Last weekend the world was introduced to Cystic Fibrosis by the feature film, Five Feet Apart. For the first time ever, a major Hollywood film studio (CBS Films) released a movie that included people with CF as its main characters.
While this is a huge step forward for CF awareness, the film itself was quite controversial within the CF community. Some people grated at the tone-deaf PR campaign leading up to the movie’s release, some people were more concerned that the film didn’t accurately portray their own experience with CF.
But it’s worth pointing out that director Justin Baldoni took on a big challenge in creating a feature film that would be a compelling story for American moviegoers, yet would still capture the truth of living with Cystic Fibrosis. Telling the truth of a complex invisible disease that impacts 70,000 different people worldwide who have 70,000 different stories is impossible — especially within a 2-hour movie.
To bring some additional real-life perspective to the groundwork that was laid by the film, we’d like to offer some recommended reading that shows the experience of CF, as told by the people who live it every day.
I AM ______: The Untold Story of Success by Klyn ElsburyKlyn Elsbury is not only a CF warrior, she’s a captivating speaker and business leader who coaches entrepreneurs and sales teams on overcoming adversity. In this book she shares the raw emotional truth about CF, and the lessons she’s learned to help inspire meaningful change in your own life.

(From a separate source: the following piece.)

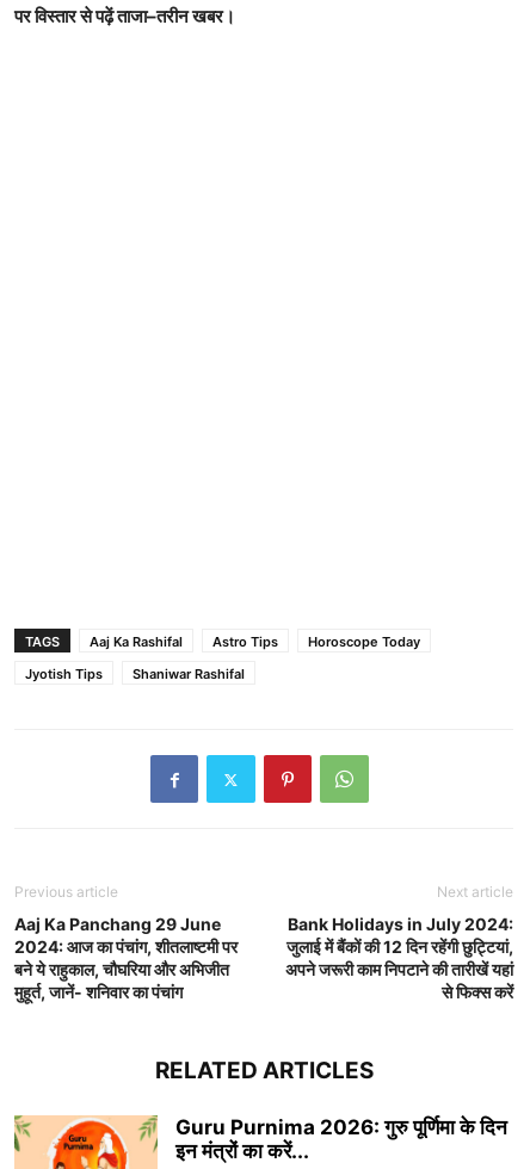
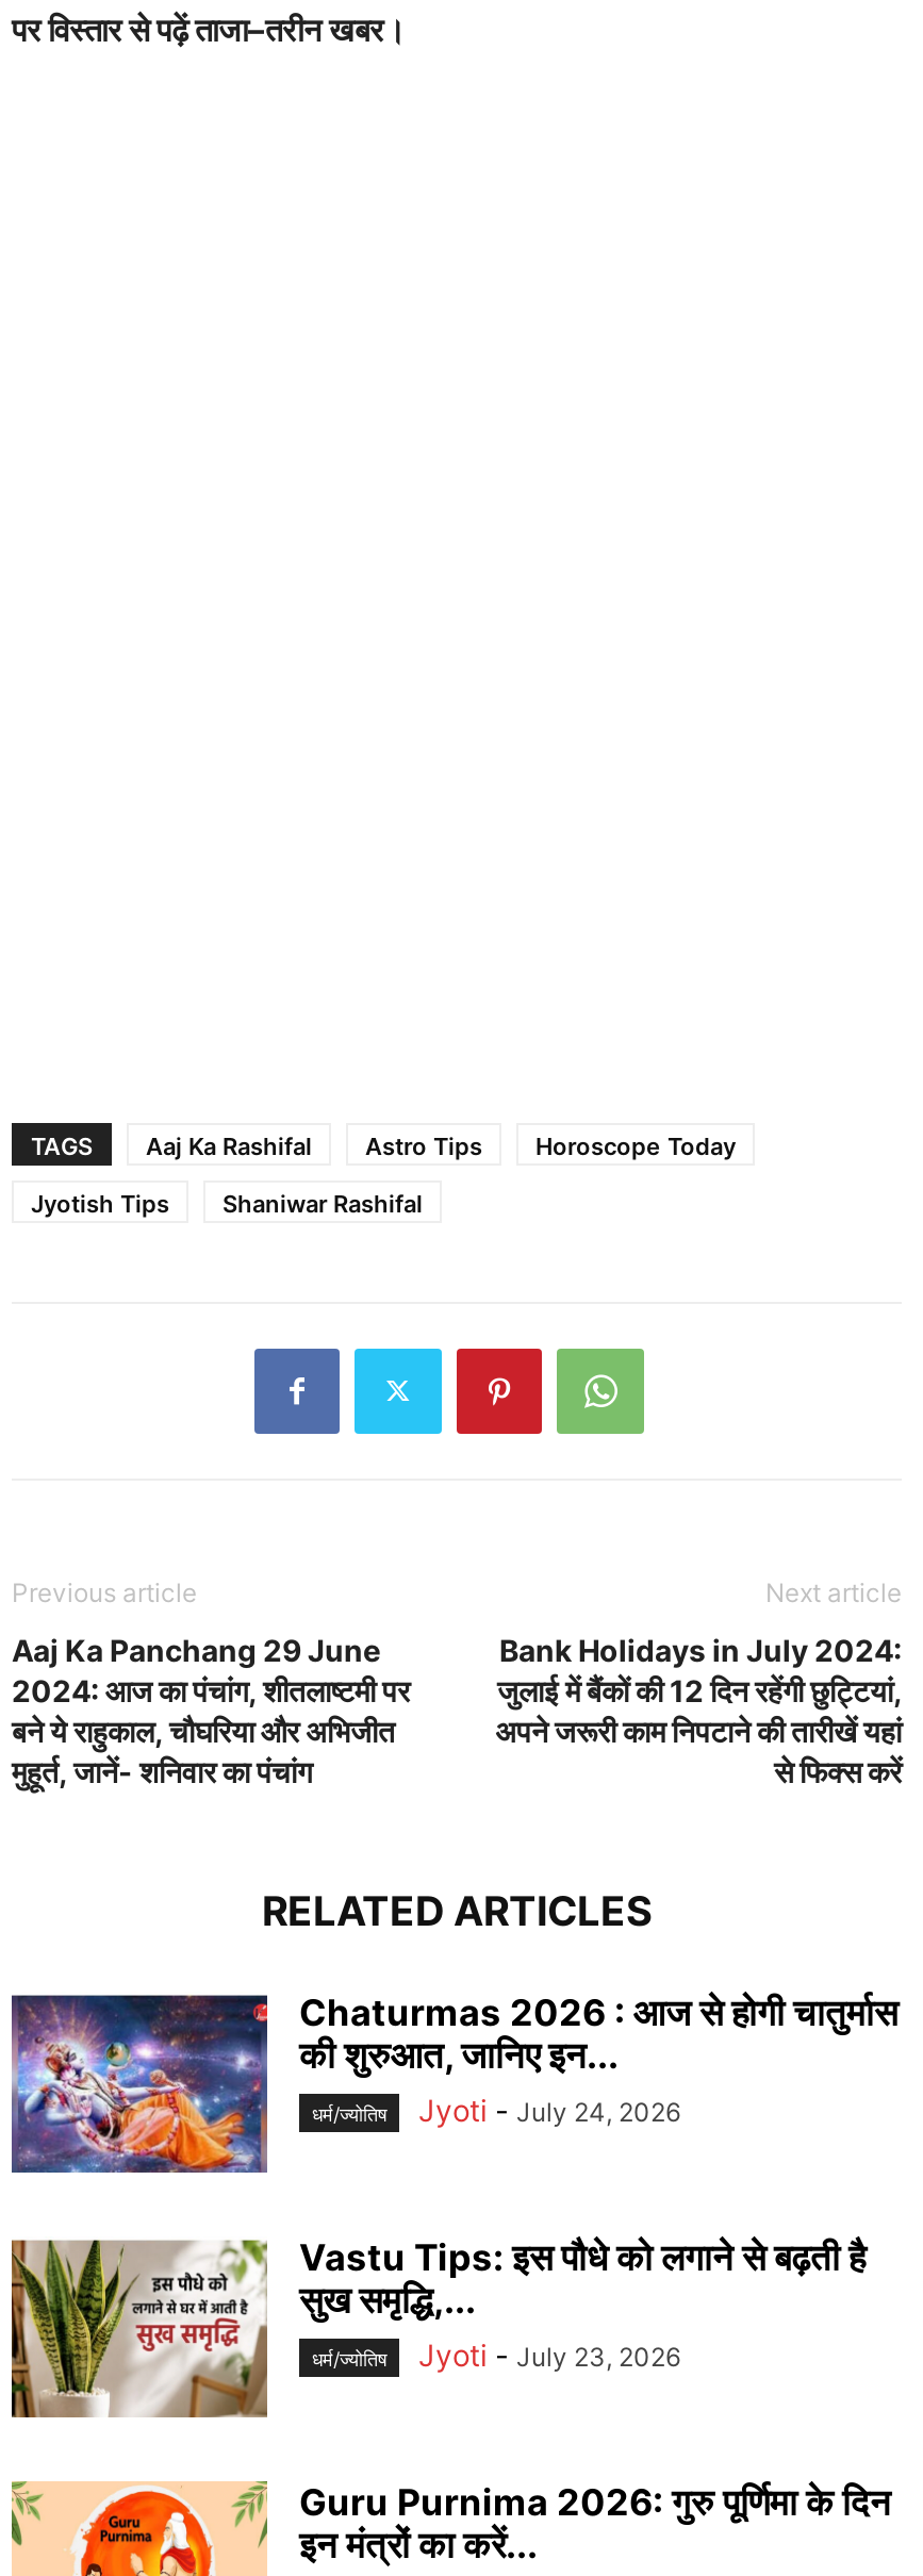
none -> [10,1991,897,2174] [image] | Chaturmas 2026 : आज से होगी चातुर्मास | की शुरुआत, जानिए इन... | धर्म/ज्योतिष | Jyoti - July 24, 2026
none -> [10,2201,866,2421] [image] | Vastu Tips: इस पौधे को लगाने से बढ़ती है | सुख समृद्धि,... | धर्म/ज्योतिष | Jyoti - July 23, 2026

Breathing Bravely: Giving Voice to Cystic Fibrosis by Ashley Ballou-Bonnema
Ashley Ballou-Bonnema is the Executive Director of the nonprofit Breathe Bravely and their program SingSpire, which gives voice lessons to people with Cystic Fibrosis. In this story that follows her through the seasons of her own life, we see Ashley awaken her true passion . . . and find her voice.
Salt in My Soul: An Unfinished Life by Mallory Smith
Mallory Smith is an inspiring and brilliant woman who found her happiness surfing the salty shores of Hawaii and California until her life was cut short by Cystic Fibrosis in 2017. This posthumous memoir was published from her journals, written over the decades she fought against her disease.
As for Five Feet Apart, there’s one thing it for sure got right . . . the “Six Foot Rule” and the potential threat of cross-infection between CF patients is very real.
As a community, people with Cystic Fibrosis are constantly seeking and innovating new ways to connect with each other, even though we can’t meet in person. Our program, CF Yogi, is the first virtual yoga studio run BY and FOR people with Cystic Fibrosis . . . so that we can not only learn from each other as we use yoga to improve our long-term health, we now have a way to safely build these relationships face-to-face.